Loan servicers, the companies that receive mortgage payments and distribute the money to investors and tax authorities, often initiate foreclosures. Banks that originate a mortgage sometimes sell the loan but keep the servicing business and draw a fee for doing so.
"Being a small community bank, we see our customers every day and don't want to see them get into a situation where they couldn't keep their house," said Tim Zimmerman, president of Standard Bank, Murrysville. It usually sells its 30-year mortgages to be securitized but keeps the servicing.
"So customers continue to deal with us," said Zimmerman. "They send their payments to us, and anything that comes up with taxes or delinquencies, they deal with us."
In 2010, the Allegheny County Department of Real Estate recorded about 47,000 home mortgages, both primary and secondary, said Deputy Manager Jim Uziel. Of those mortgages, 12,351 listed MERS as the nominee, or agent, for the lender.
That means when any of those 12,351 mortgages are sold, the lender does not have to file documents with the county indicating mortgages were assigned to another bank or investors in a trust. Allegheny County charges lenders $63.50 per such filing. So the MERS system potentially cost the county $784,288 or more, assuming all 12,351 mortgages changed hands at least once.
MERS employs 55 people in six offices in five states, including more than 40 workers at its Reston headquarters, according to the company's website. Thirteen people work in the legal department.
More than 3,000 lenders have registered more than 65 million home mortgage loans with MERS since it began operations in 1997, the company states. It was founded by 23 mortgage giants, including Bank of America, Fannie Mae, Freddie Mac and Wells Fargo.
When a lender/member of MERS originates a mortgage, the MERS name goes on the mortgage filed at a courthouse because it is acting as the nominee, or agent, for the lender.
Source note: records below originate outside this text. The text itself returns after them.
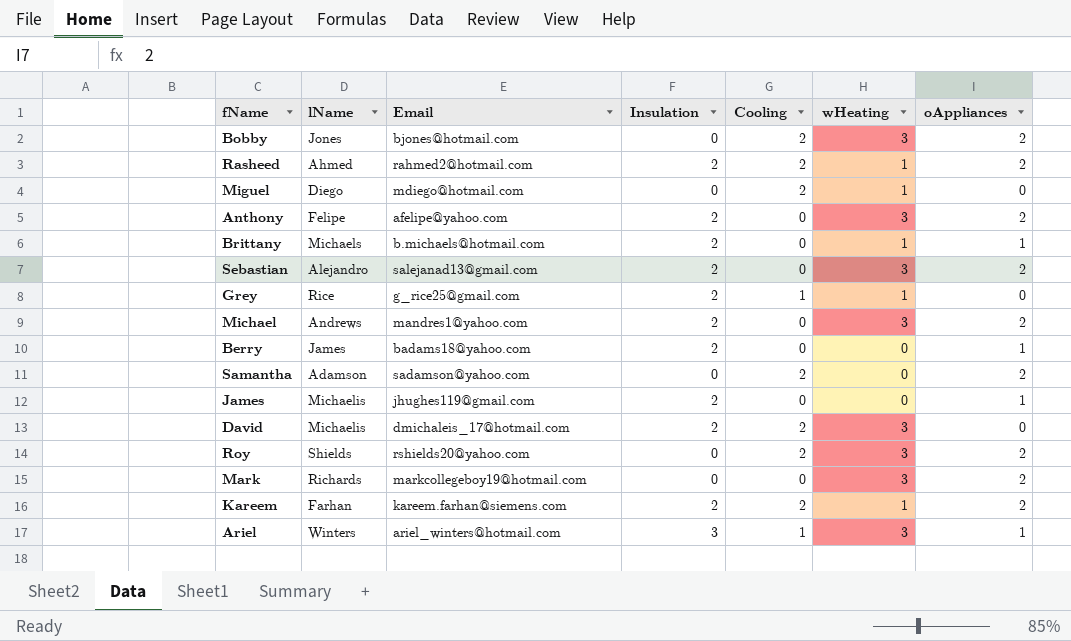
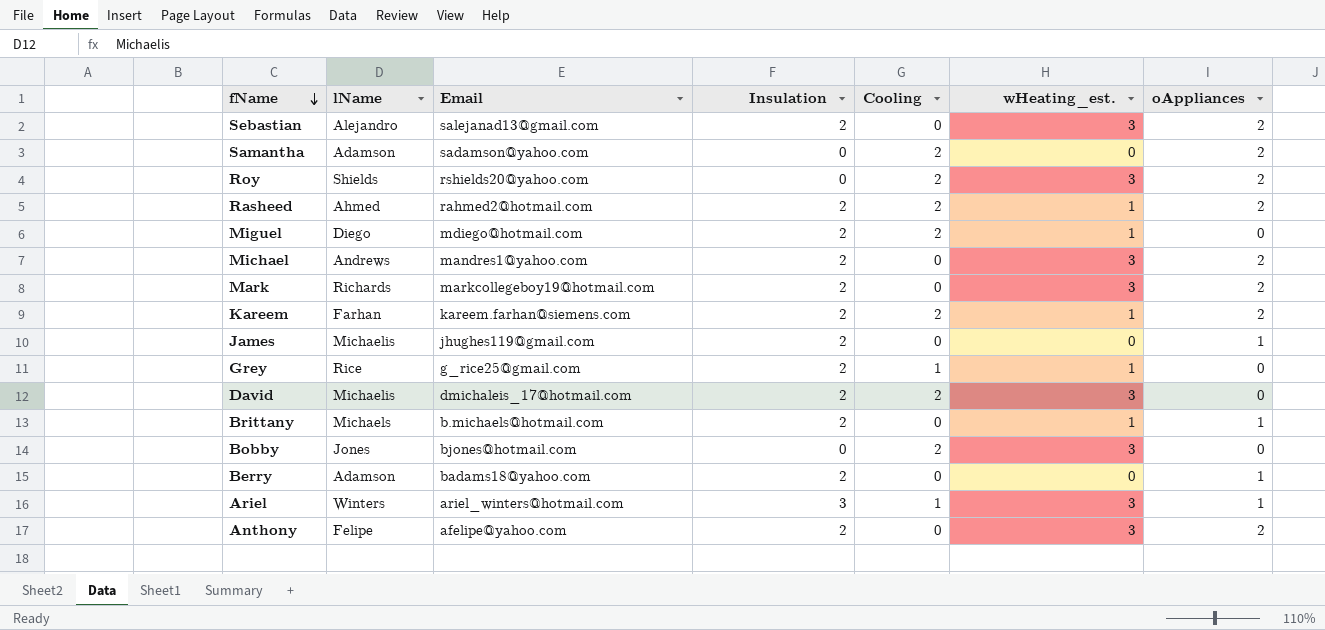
row order: none -> fName descending
column name: wHeating -> wHeating_est.
Miguel | Insulation: 0 -> 2
Mark | Insulation: 0 -> 2
Bobby | oAppliances: 2 -> 0
Berry | lName: James -> Adamson

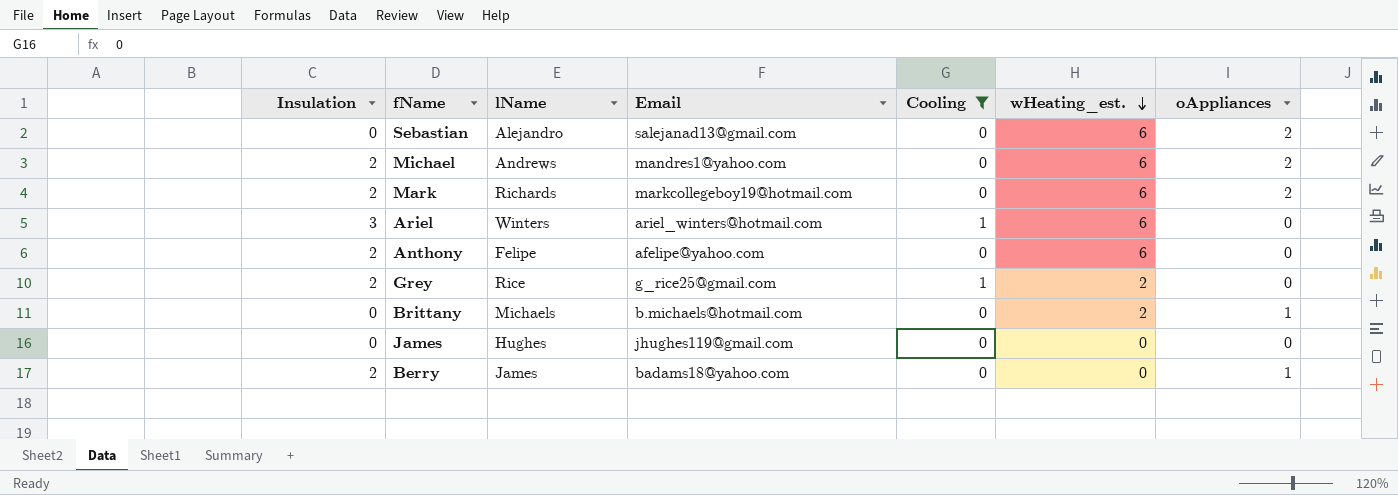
filter: none -> Cooling != 2
row order: fName descending -> wHeating_est. descending
column Insulation | position: 4 -> 1
Sebastian | Insulation: 2 -> 0
Sebastian | wHeating_est.: 3 -> 6
Michael | wHeating_est.: 3 -> 6
Mark | wHeating_est.: 3 -> 6
Ariel | wHeating_est.: 3 -> 6
Ariel | oAppliances: 1 -> 0
Anthony | wHeating_est.: 3 -> 6
Anthony | oAppliances: 2 -> 0
Grey | wHeating_est.: 1 -> 2
Brittany | Insulation: 2 -> 0
Brittany | wHeating_est.: 1 -> 2
James | Insulation: 2 -> 0
James | lName: Michaelis -> Hughes
James | oAppliances: 1 -> 0
Berry | lName: Adamson -> James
So if the mortgage gets sold, one would contact MERS for the name of the new owner.
MERS became a lightning rod in the recent foreclosure crisis because lenders and trusts sometimes file foreclosure complaints in its name, said Malakoff, even though MERS technically did not own the mortgage.
Whether a nominee for a lender may legally bring a foreclosure complaint has been tested many times in the courts in the past couple of years, although not in Pennsylvania, say local attorneys.
Different state and federal courts from Massachusetts to California have ruled both for and against MERS. The controversy was apparently enough to push the corporation to stop initiating foreclosures on Feb. 16.
"We have divested ourselves of the foreclosure proceeding," said Karmela LeJarde, spokeswoman for MERS.
That means lenders/members must assign the mortgage back in their own names to bring a foreclosure complaint.
LeJarde could not say how many foreclosures in Pennsylvania have been brought in MERS' name.Additional Information:
If you're uncertain who holds your home mortgage, there are several ways to find out.
• Check the documents you received when you closed on the home purchase.
• Contact or visit the county courthouse or real estate department.
• Contact the loan servicer where you send your mortgage payments.
• If the mortgage document lists MERS as nominee for the lender, see the mortgage identification number (MIN) at the top of the page and call MERS at 888-679-6377.